Ka

masque

Ka regarda le désert à travers la vitre. Il faisait chaud à crever. On roulait bien. Le sol réfléchissait un jour éclatant, ça lui faisait comme une couche de cellophane. Un brillant évanescent qui planait tout autour.

Ka se racla la gorge. Il était tiré d'affaires, il le savait depuis toujours. Le convoi progressait. Sur le plateau du pick-up, devant lui, un nègre tenait une mitraillette et surveillait les alentours, casquette en visière, dégaine de mercenaire. Il baignait dans la lumière.

Ka se tourna vers le conducteur. C'était Mo. Il lui dit quelques mots. C'était quelque chose comme : « Ce nègre pourrait nous dézinguer en un instant, s'il pointait sa mitraillette sur nous. Nous sommes à la merci d'un nègre.
    - Le pare-brise est blindé, répondit Mo ».

Après cela, quelques heures s'écoulèrent encore, puis ce fût fini. Pendant ces quelques heures, tout semblait calme. Ka buvait de l'eau dans une bouteille en plastique. Il méprisait ses ennemis. C'était un homme d'une trempe rare.
Ka n'était pas inquiet. Même dans les pires moments, il ne cessait pas de croire en sa bonne étoile... en sa destiné merveilleuse... romanesque... Il n'avait pas peur de mourir. Il aimait le goût du sang. Il combattait pour la Justice.

Il aimait ce qu'il voyait : le sable, les cailloux, le soleil, la longue file paresseuse des véhicules, l'azur d'où pleuvait la mort. Plus il vieillissait et plus son émerveillement face à la vie grandissait, plus le monde lui paraissait un endroit lumineux. Un feu l'habitait.

Le désert se poursuivait où qu'il porta son regard. Il lui semblait que l'immensité l'appelait. Il était le centre de l'univers, le trou noir qui palpite au cœur des galaxies, la raison d'être des choses. Son estomac le tourmentait. Je crois qu'il sentait par anticipation la douleur suffocante et le sang lui aveugler les yeux, peut-être même l'ultime sursaut qui précède le néant.

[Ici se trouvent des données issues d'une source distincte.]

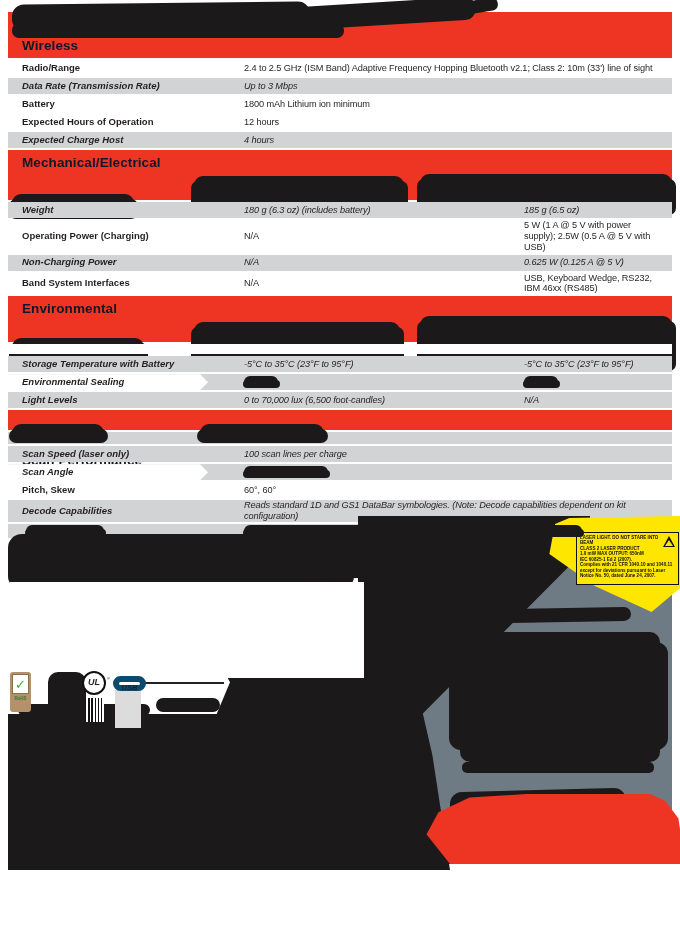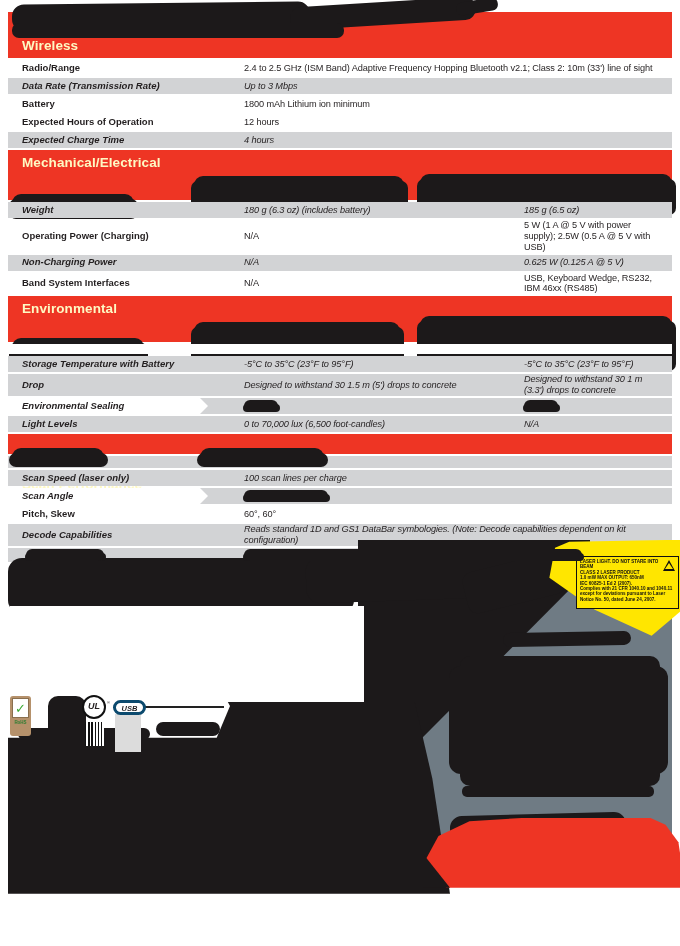"Wireless" .band .sec-title { color: #fef9c3 -> #0f172a }
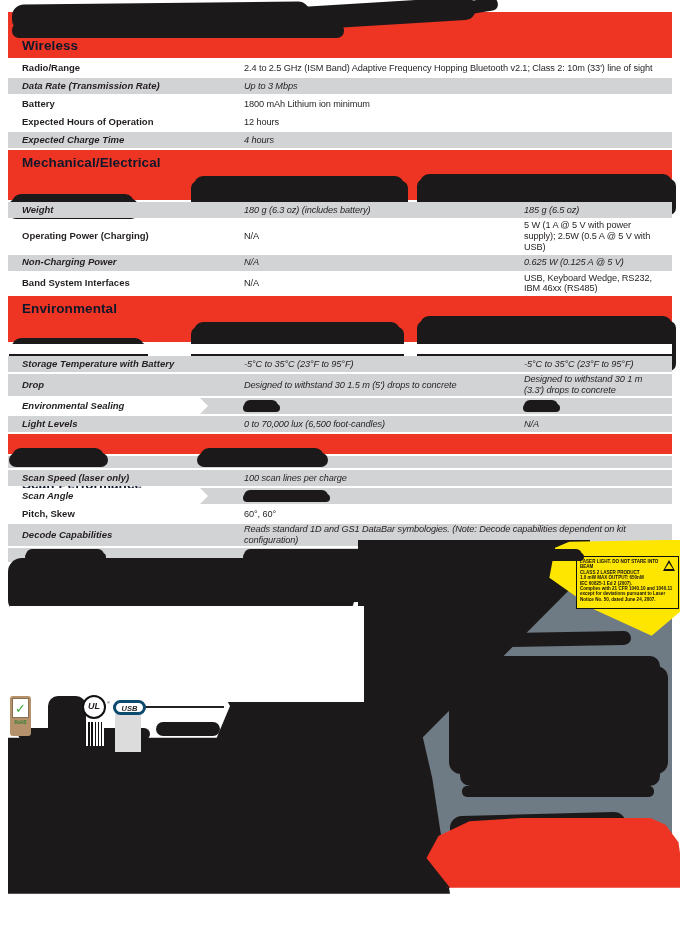"Expected Charge Time" div.cell { text: Time -> Host }
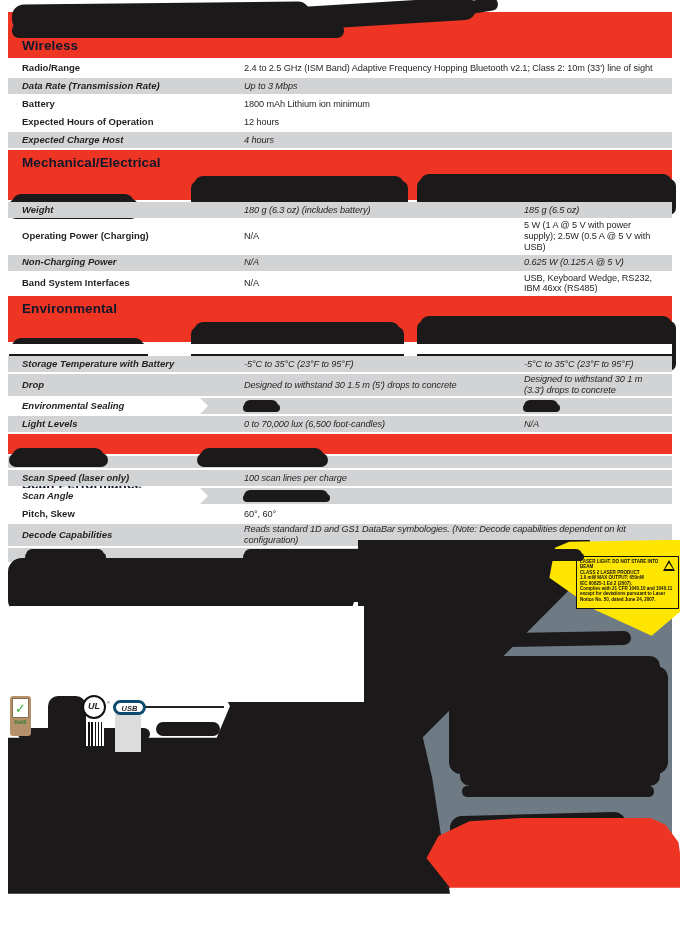"Drop" div.row { html: <div> <div>Drop</div> <div>Designed to withstand 30 1.5 m (5') drops to concrete</div> <div>Designed to withstand 30 1 m (3.3') drops to concrete</div> </div> -> none }
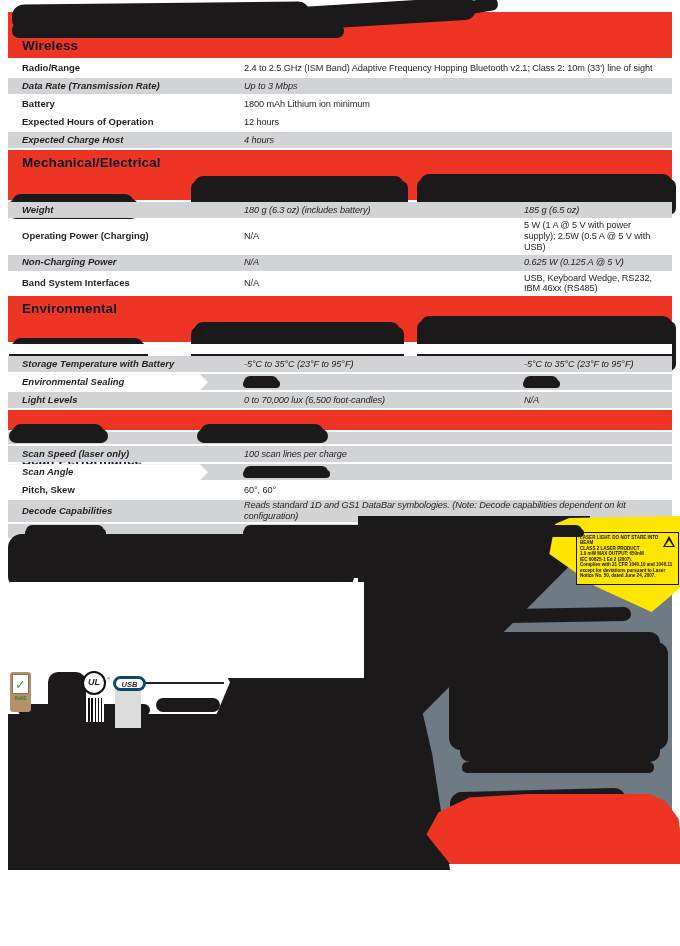"USB" .usb { border: 3px solid #0c4a6e -> 6px solid #0c4a6e }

Mo fume une cigarette, et je suis à l'arrière du véhicule. J'essaye de pénétrer le cœur des hommes mais c'est une entreprise pénible. La violence des guerres que nous traversons, d'aventure, ne fait jamais qu'effleurer celle du doute que nous nous infligeons à nous-mêmes et tout ça est d'un ridicule affligeant, vu de l'extérieur, et tout est là. Il y a des gens, des maîtres, qui vous émerveille, dont les phrases ouvrent des profondeurs insondables, des abîmes sous les pas des marcheurs. Moi j'ai pris la résolution d'en être, ou plutôt j'aimerais la prendre, j'aimerais me lever un matin et savoir ce que je doit être, et que tout me soit donné dans une soudaine évidence, une intuition sublime, que mon travail cesse d'être laborieux, difficile, qu'on m'apporte la clairvoyance sur un plateau, comme ça, sans rien attendre en échange, et que mes sens restent ouverts, impressionnés, que je n'oublie pas de regarder la vie avec les yeux d'un enfant, ce qui revient du reste à obéir à ma nature, et tout serait d'une limpidité éclatante.

Dans le ciel planait le reflet d'un drone. Ka affirmait : nos vies s'écoulent et nous n'en sommes pas maîtres mais tout a un sens et tout est à sa place, l'univers se répond à lui-même et nous devons nous en remettre à lui, sentir l'élan créateur et amoureux qui nous traverse à tout jamais, et tout s'éclaire.